This piece presents an extremely paradoxical hypothesis: that a downturn in the economy between now and early next year could sharply increase Mr. Trump’s odds of re-election.

It shouldn’t be controversial to note that economic strength into an election for any first-term president seeking another four years is a big key to victory. We haven’t had a one-term elected president since George H. W. Bush lost to Bill Clinton in 1992. The economy was weak as a consequence of the Savings and Loan crisis of the early 1990’s, and the Clinton campaign took advantage. Ross Perot’s 21% share of the final vote didn’t help Bush either.

Before that, you would have to go back to 1980, when incumbent Jimmy Carter lost to Ronald Reagan. The context was a rare combination of high unemployment and high inflation that led to the infamous double-dip recessions in 1980 and 1982. Before that, you would have to go all the way back to the 1930’s (we aren’t counting Gerald Ford because he was never elected in the first place).

In other words, the Presidency is an 8-year affair unless you run into major economic problems right in front of your re-election attempt.

Hence, it may seem counterintuitive to think Mr. Trump should be rooting for weak economic data over the next 3 months. But, that’s exactly what we believe. And given his decision this week to step up tariffs on China, we think he may be playing from this playbook right now.

The fracture in place right now in the Democratic party is likely the most dramatic since 1948 in terms of ideological division among two distinct camps. Given current polling numbers, we believe likely democratic primary voters believe Trump will be difficult to beat in 2020. That would explain Biden’s lead — Joe Biden isn’t what progressives really want, but he’s a whole lot better than Trump for another four years.

In other words, if it’s going to be a close fight, Biden will work better with independents and swing voters, so progressives are getting ready to “love the one they’re with” since they likely won’t be able to “be with the one they love”, to badly garble Crosby, Stills, and Nash.

However, that all changes if Trump starts to look easy to beat.

If primary voters start to get the sense that the economy is tipping over into primary voting next year, then we may see the focus change from pragmatism to idealism in dramatic fashion, giving a large boost to Bernie Sanders.

This is the twist: if such an economic swing emboldens the left wing to drop pragmatism and adopt an aggressively idealistic path, and then we see the economy pick back up next summer, then Trump might end up facing Mr. Sanders with a strong economy, turning the election into a referendum on capitalism just when capitalism is working well for everyone.

And this isn’t at all a far-fetched outline of future events.

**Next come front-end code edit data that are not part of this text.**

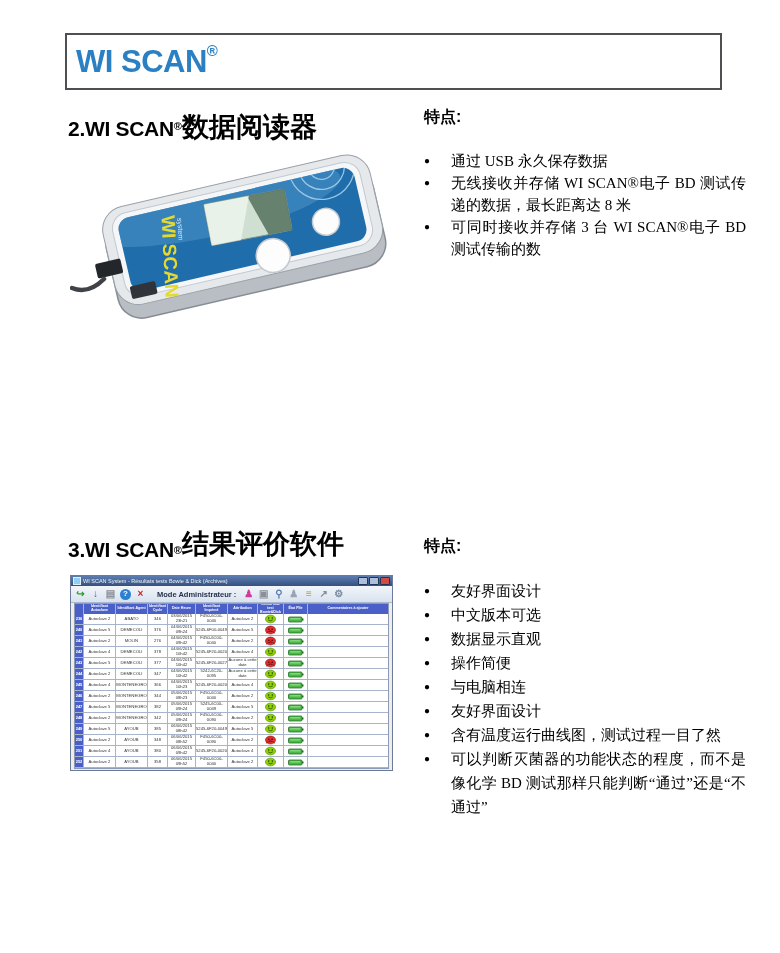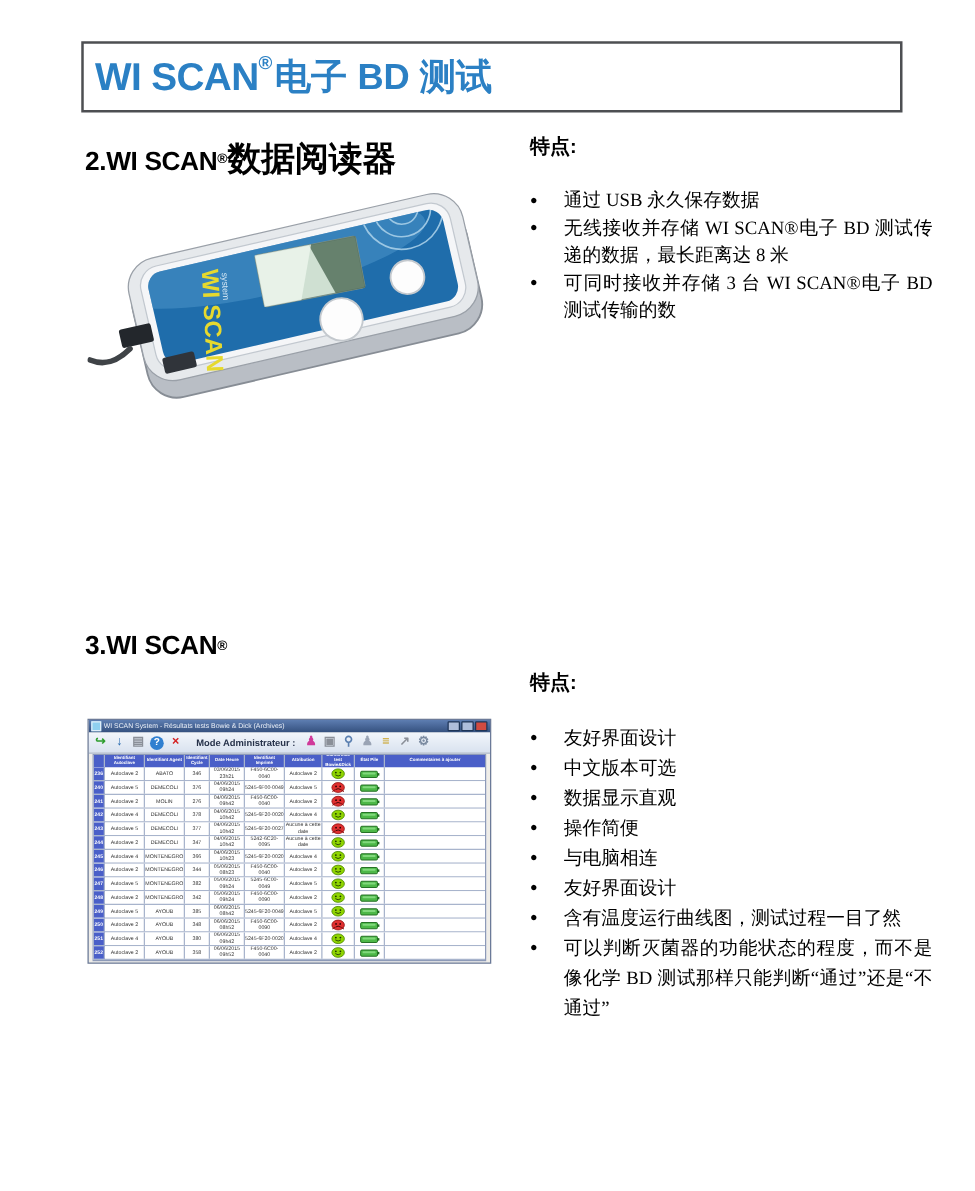"电子 BD 测试" span.title-cjk { html: <span>电子 BD 测试</span> -> none }
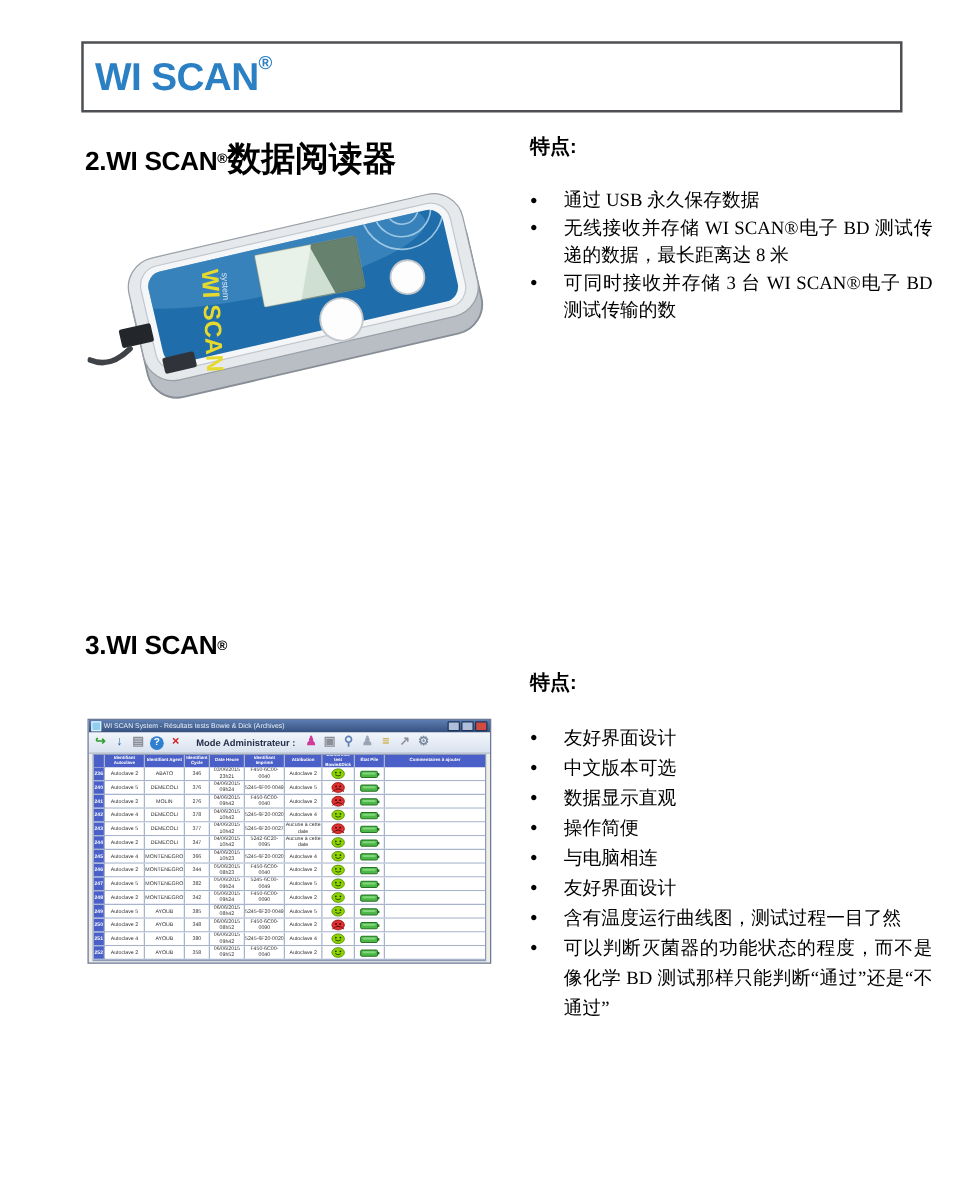"3.WI SCAN" #sec3-h { top: 505px -> 526px }
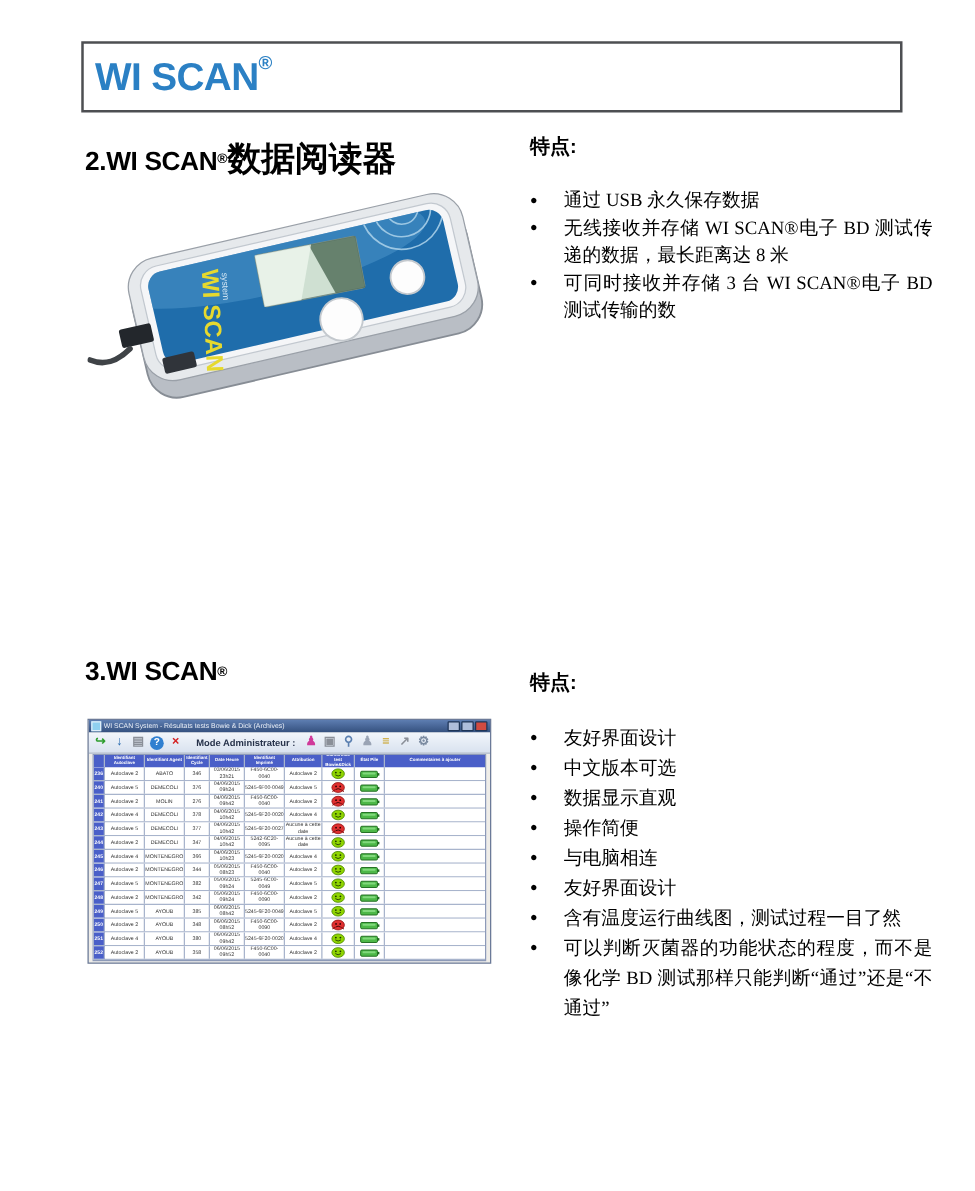"结果评价软件" span.h-cjk { html: none -> <span>结果评价软件</span> }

Trump’s trade war was just unwittingly subsidized by the Federal Reserve — who cut interest rates this week, with uncertainty surrounding trade being an explicit causal factor. The White House is well aware of this relationship — ‘if we escalate tariffs, the Fed will be forced to stimulate’.

That allows Trump to take extreme steps against China over coming months, supported by ever-easier Fed policy.

Such an aggressive move could even force China to capitulate, ending trade-related uncertainty and pushing fresh business investment back into the economy with the Fed in no hurry to re-hike policy until inflationary problems start to crop back up.

The big point is this: a few months of stalling economic data could easily appear on the near horizon as businesses recoil amid heightened tariffs. And that could easily be mistaken for an oncoming recession, spurring a more aggressively idealistic primary outcome from the Left, which could end up presenting Mr. Trump with a gift down the road.